(Change listing data)

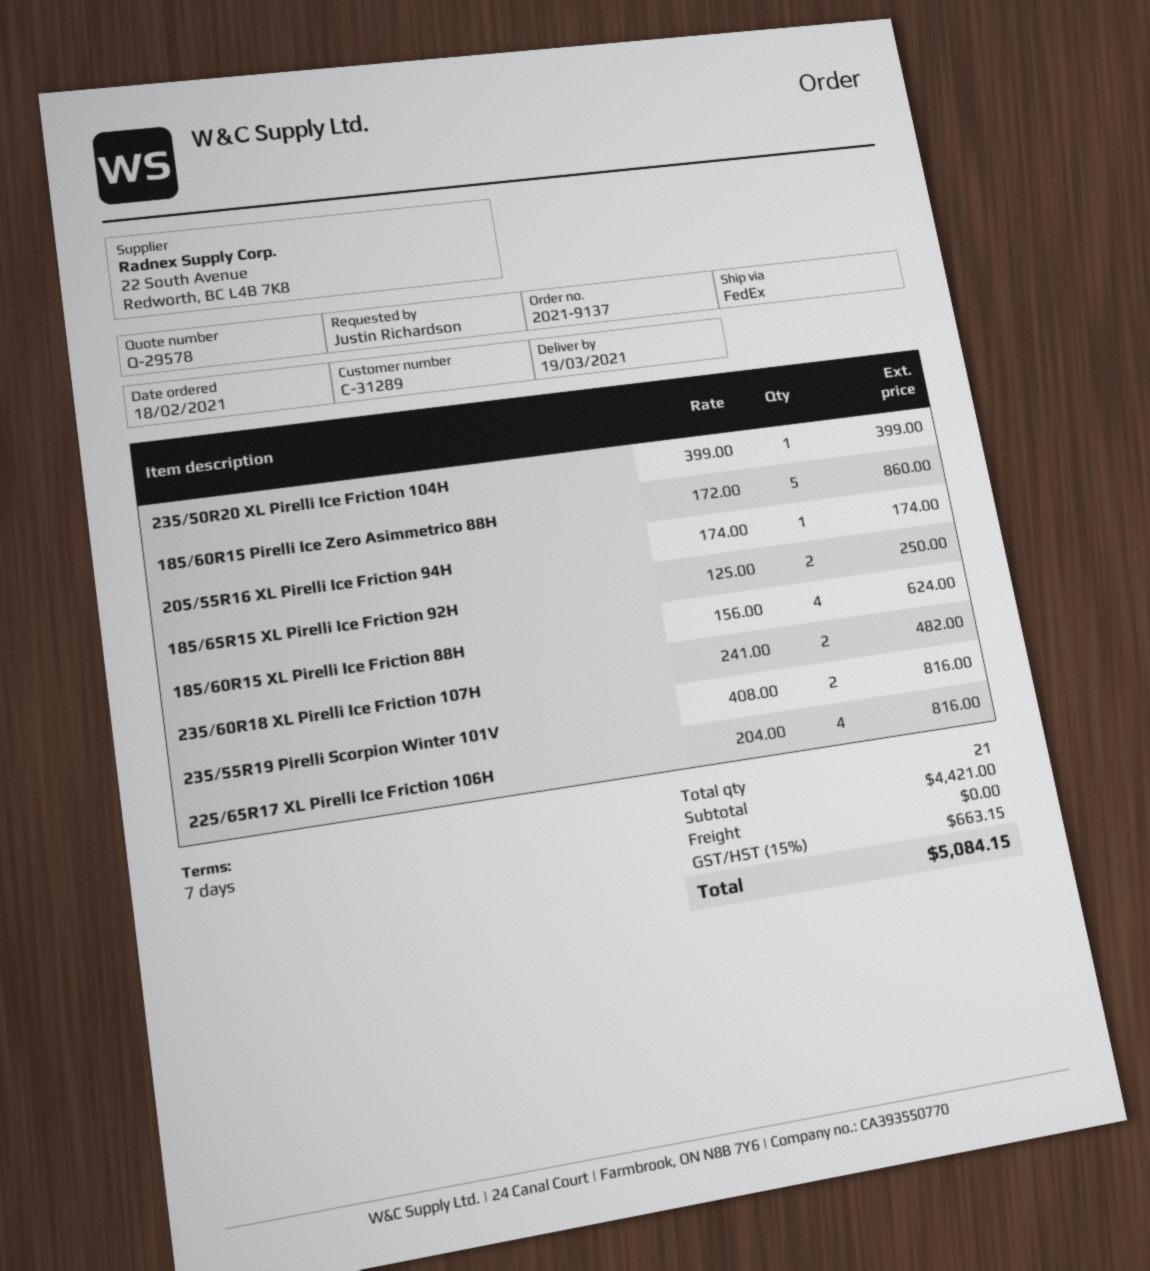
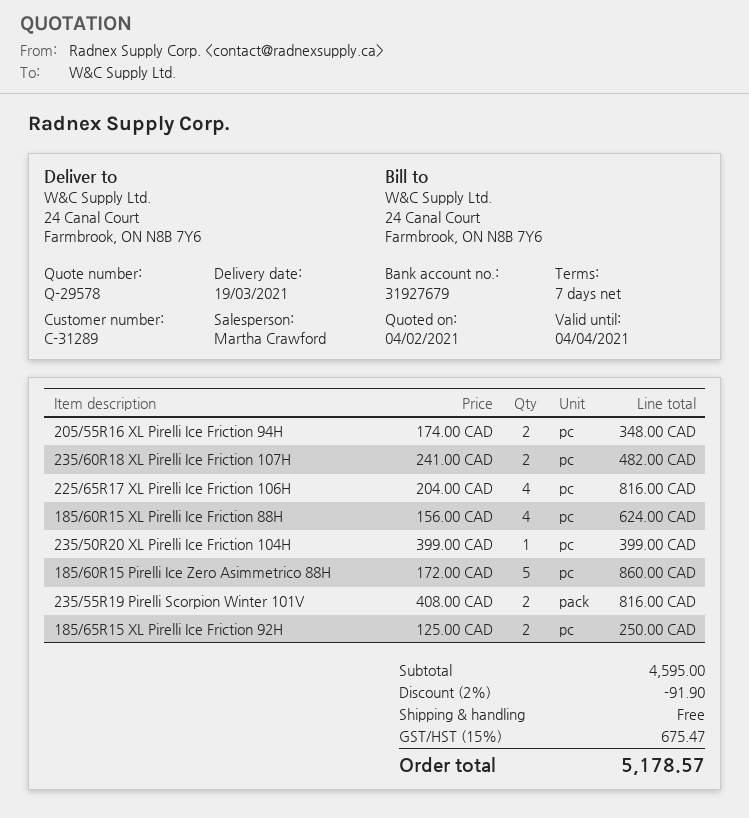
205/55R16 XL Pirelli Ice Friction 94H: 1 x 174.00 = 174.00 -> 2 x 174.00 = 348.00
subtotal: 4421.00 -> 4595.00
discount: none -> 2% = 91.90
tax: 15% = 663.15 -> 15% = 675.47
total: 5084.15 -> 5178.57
--
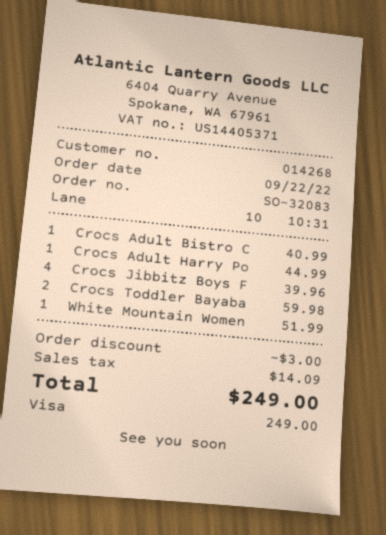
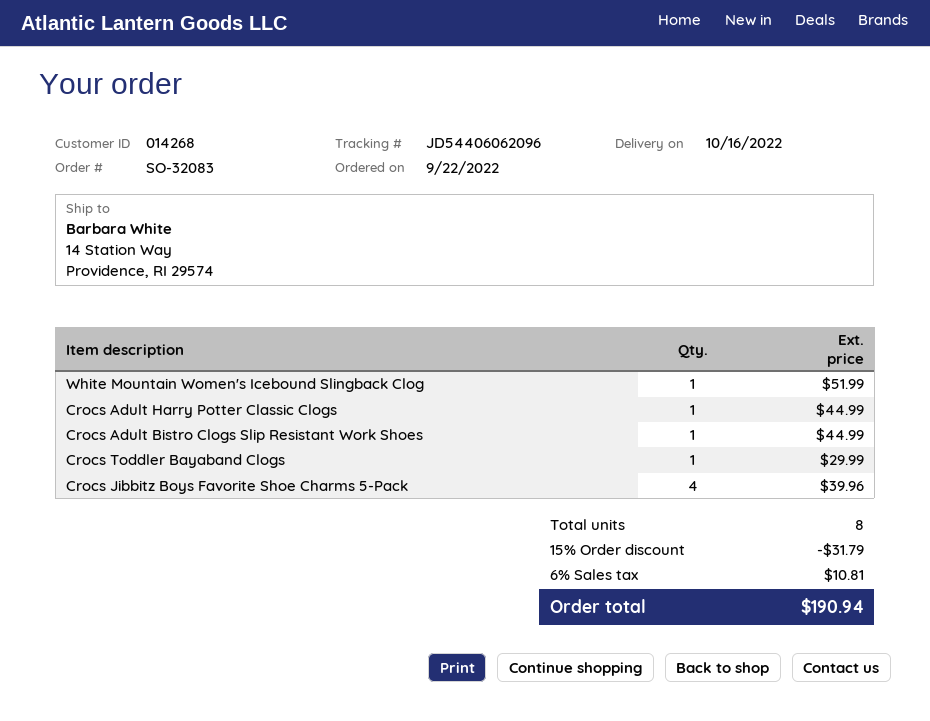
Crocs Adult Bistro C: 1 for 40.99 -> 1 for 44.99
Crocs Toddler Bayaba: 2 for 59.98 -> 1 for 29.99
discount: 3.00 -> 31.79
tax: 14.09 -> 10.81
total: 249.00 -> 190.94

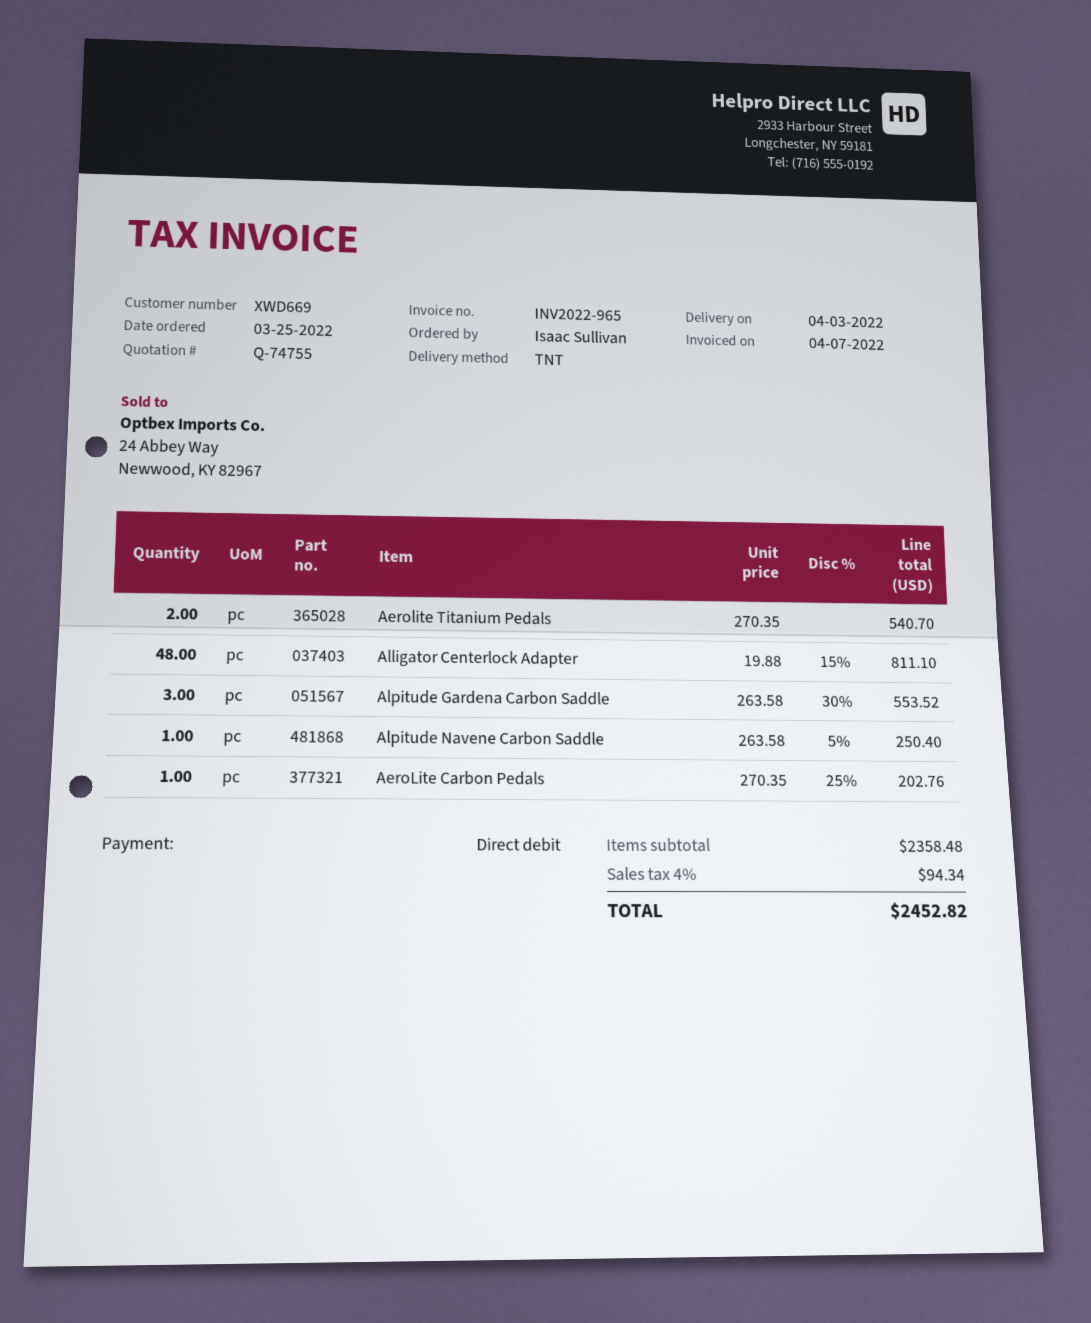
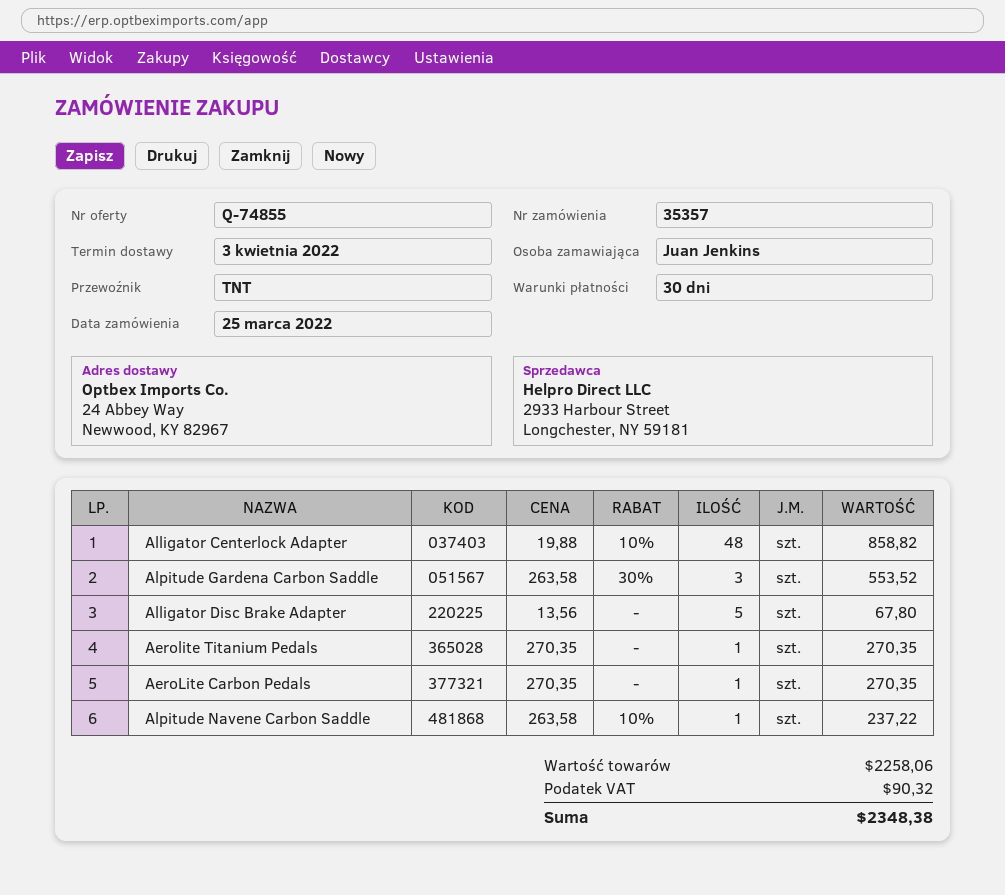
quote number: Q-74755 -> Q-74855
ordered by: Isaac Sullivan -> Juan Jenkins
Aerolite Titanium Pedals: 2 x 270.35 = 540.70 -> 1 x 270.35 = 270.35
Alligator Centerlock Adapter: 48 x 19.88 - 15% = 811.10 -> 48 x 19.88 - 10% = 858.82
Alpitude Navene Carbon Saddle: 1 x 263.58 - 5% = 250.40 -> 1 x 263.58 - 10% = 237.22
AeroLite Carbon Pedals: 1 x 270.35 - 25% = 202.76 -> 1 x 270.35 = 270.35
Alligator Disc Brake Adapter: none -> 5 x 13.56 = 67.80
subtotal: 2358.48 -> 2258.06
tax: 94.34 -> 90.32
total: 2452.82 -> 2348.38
--
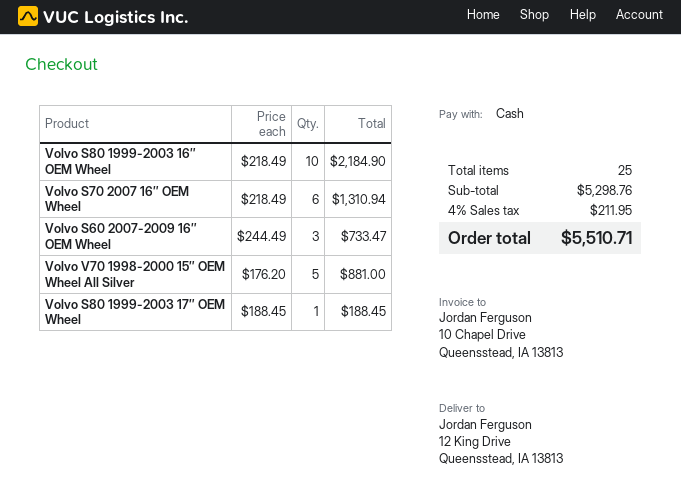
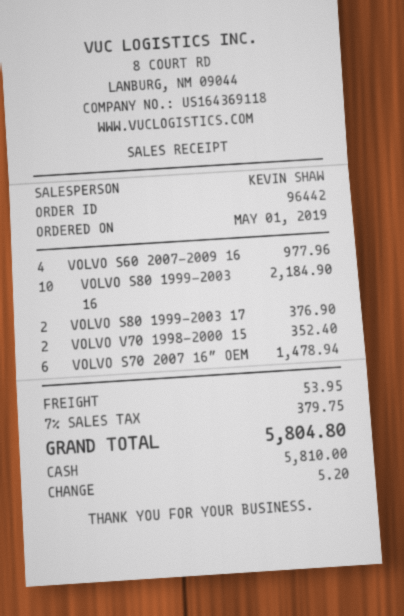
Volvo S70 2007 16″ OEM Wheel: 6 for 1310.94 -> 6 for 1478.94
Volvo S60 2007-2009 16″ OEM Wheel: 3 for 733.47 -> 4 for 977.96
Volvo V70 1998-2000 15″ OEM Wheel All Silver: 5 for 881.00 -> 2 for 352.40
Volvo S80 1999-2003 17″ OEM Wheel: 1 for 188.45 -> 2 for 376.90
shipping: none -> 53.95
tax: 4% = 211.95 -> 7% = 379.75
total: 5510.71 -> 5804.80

#### What the task asks
The lines above, starting at the one with "205/55R16 XL Pirelli" and ending at the one with "total: 5084.15 -> 5178.57", are the only ones to return, exactly as written.

#### Your response
205/55R16 XL Pirelli Ice Friction 94H: 1 x 174.00 = 174.00 -> 2 x 174.00 = 348.00
subtotal: 4421.00 -> 4595.00
discount: none -> 2% = 91.90
tax: 15% = 663.15 -> 15% = 675.47
total: 5084.15 -> 5178.57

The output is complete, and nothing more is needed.